Mr Mubarak's retrial will open on 11 May, a Cairo appeals court says.
He is charged alongside his former interior minister and six former security chiefs with complicity in the murder and attempted murder of hundreds of protesters in January 2011.
The retrial was meant to begin on 13 April but collapsed when the presiding judge withdrew from the case.
AFP news agency quotes judicial sources as saying that Judge Mahmud al-Rashidi will preside over the case at the North Cairo Criminal Court.
Mr Mubarak will also face a retrial or corruption charges, along with his sons, Alaa and Gamal, and businessman Hussein Salem. They were found not guilty the first time round.
Mr Mubarak was convicted last June of conspiring to kill protesters during the 2011 revolt. He was sentenced to life in prison.
However, a retrial was ordered in January after he appealed against the sentence, with the court citing "procedural failings".
The retrial began on 13 April, but presiding Judge Mustafa Hassan Abdullah withdrew immediately, stating his "unease" about reviewing the case.
On Monday, a court ruled Mr Mubarak could no longer be held in prison on the charges related to the killings of protesters. His lawyer successfully argued that he had spent the maximum time in prison under temporary detention.
However, he remains in custody on the corruption charges.
The former leader has been in poor health since his arrest and appeared on a stretcher during his first trial and at the 13 April hearing.
About 850 people were killed in the crackdown during the 2011 uprising that ended Mr Mubarak's rule.

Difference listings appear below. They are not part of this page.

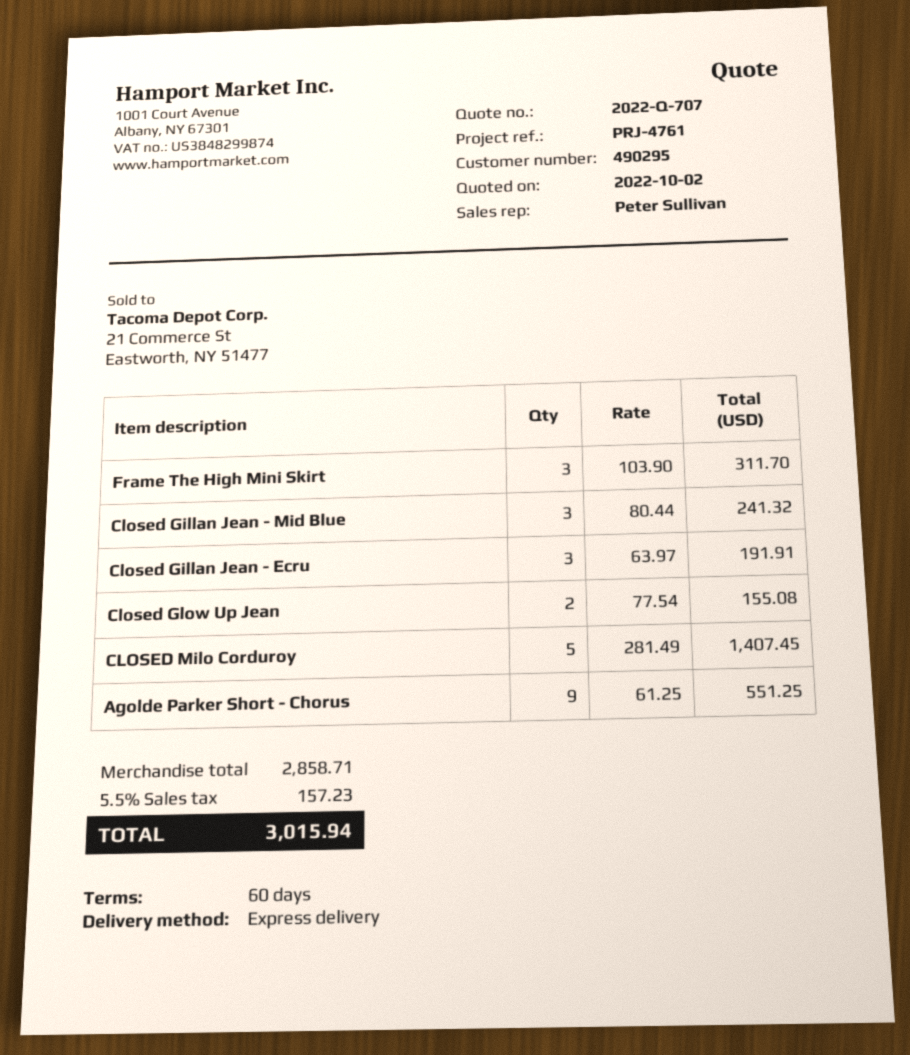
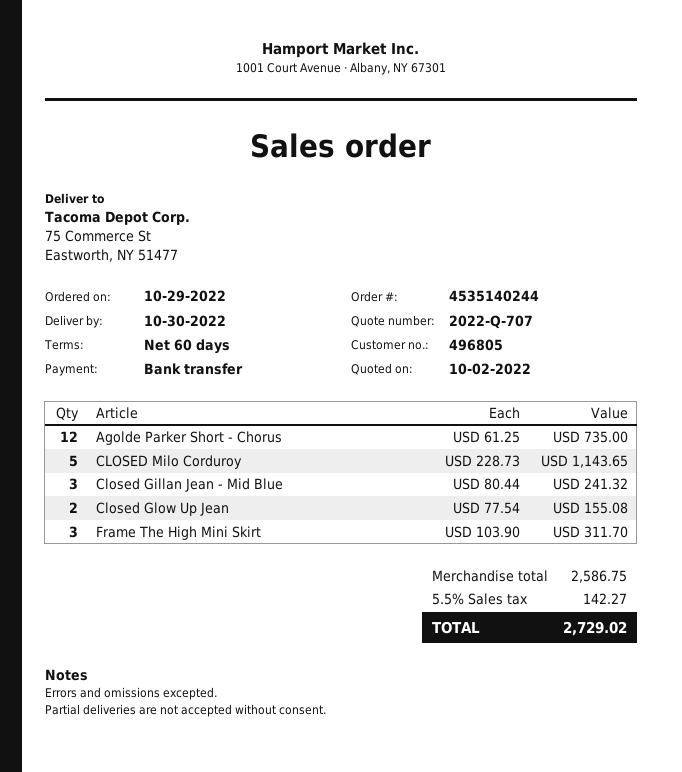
customer number: 490295 -> 496805
Closed Gillan Jean - Ecru: 3 x 63.97 = 191.91 -> none
CLOSED Milo Corduroy: 5 x 281.49 = 1407.45 -> 5 x 228.73 = 1143.65
Agolde Parker Short - Chorus: 9 x 61.25 = 551.25 -> 12 x 61.25 = 735.00
subtotal: 2858.71 -> 2586.75
tax: 5.5% = 157.23 -> 5.5% = 142.27
total: 3015.94 -> 2729.02

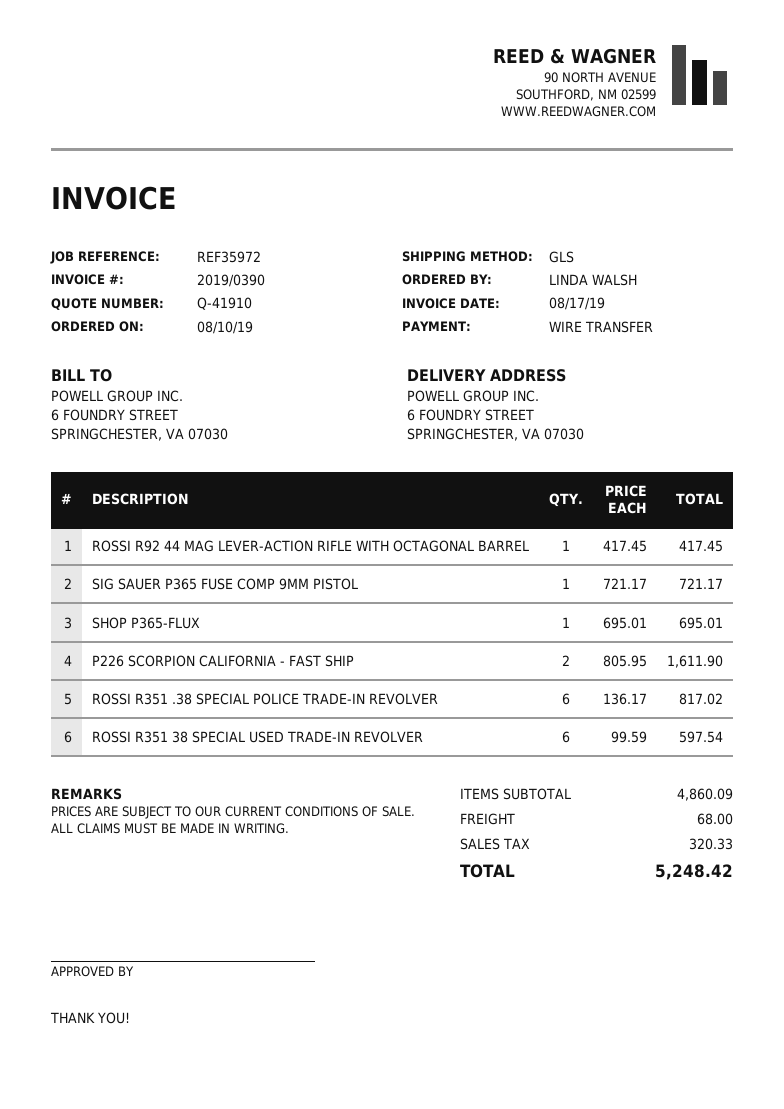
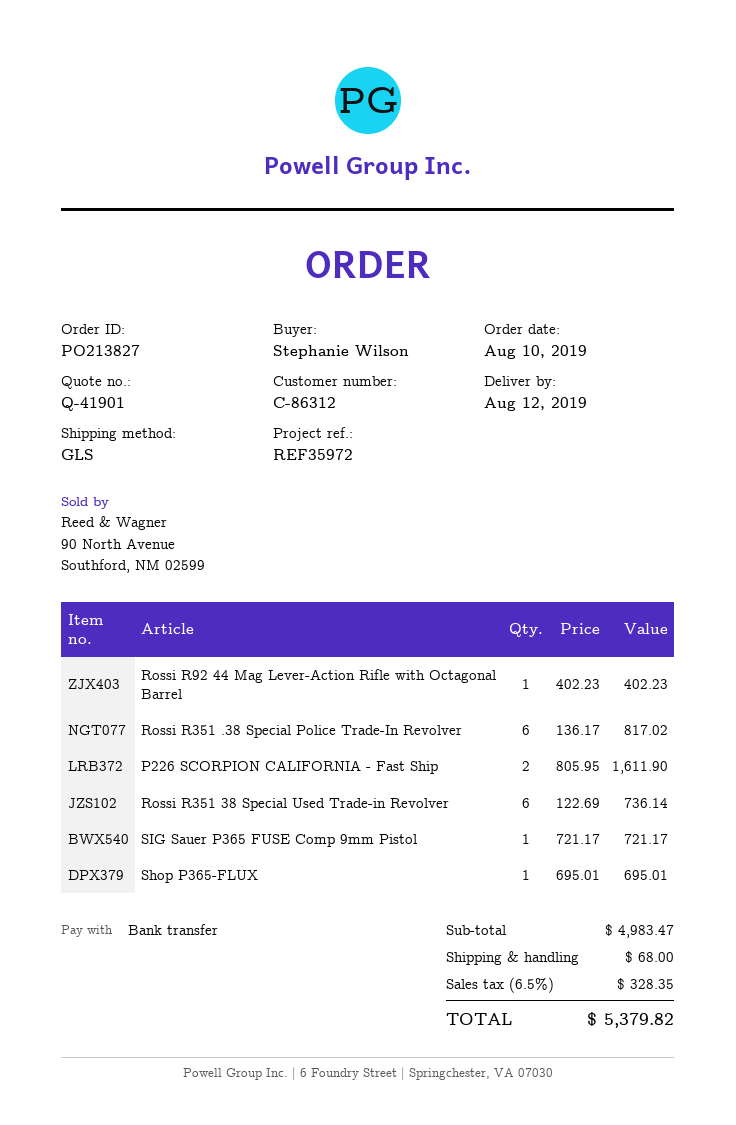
quote number: Q-41910 -> Q-41901
ordered by: LINDA WALSH -> Stephanie Wilson
ROSSI R92 44 MAG LEVER-ACTION RIFLE WITH OCTAGONAL BARREL: 1 x 417.45 = 417.45 -> 1 x 402.23 = 402.23
ROSSI R351 38 SPECIAL USED TRADE-IN REVOLVER: 6 x 99.59 = 597.54 -> 6 x 122.69 = 736.14
subtotal: 4860.09 -> 4983.47
tax: 320.33 -> 328.35
total: 5248.42 -> 5379.82

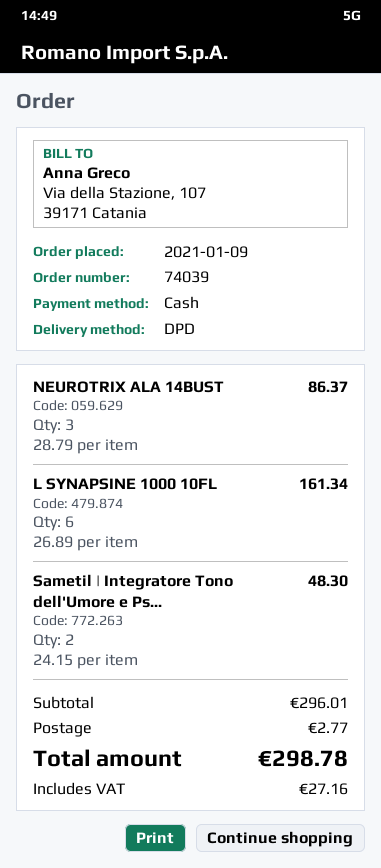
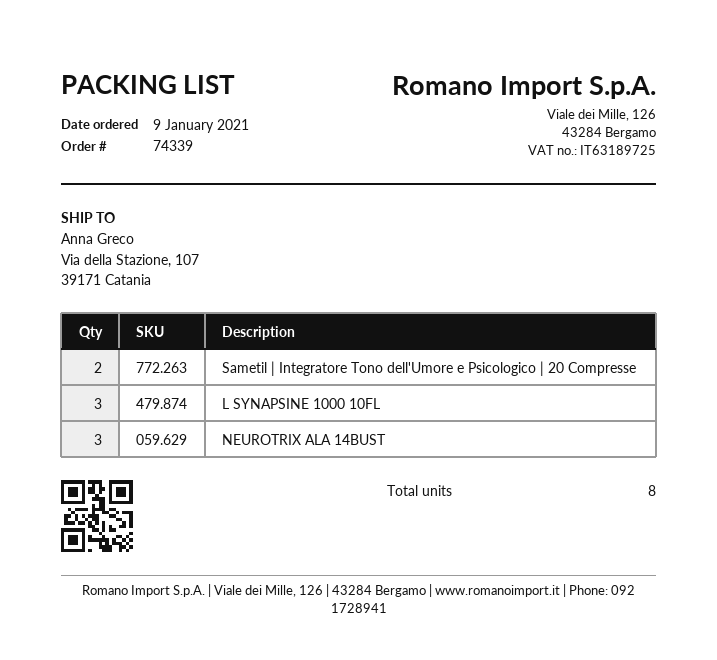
order number: 74039 -> 74339
L SYNAPSINE 1000 10FL: 6 -> 3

Deaths during the uprising were largely blamed on the police at the time, but a recent leaked report implicated the army in serious human rights abuses, including the killing and torture of protesters.
The leaked chapter, reportedly presented to President Mohammed Morsi late last year, contains testimony relating to civilians detained at military checkpoints who were never seen again and reports that the army delivered unidentified bodies to coroners.
Egypt's Defence Minister Abdel Fatah al-Sissi denied the accusations, calling them a betrayal.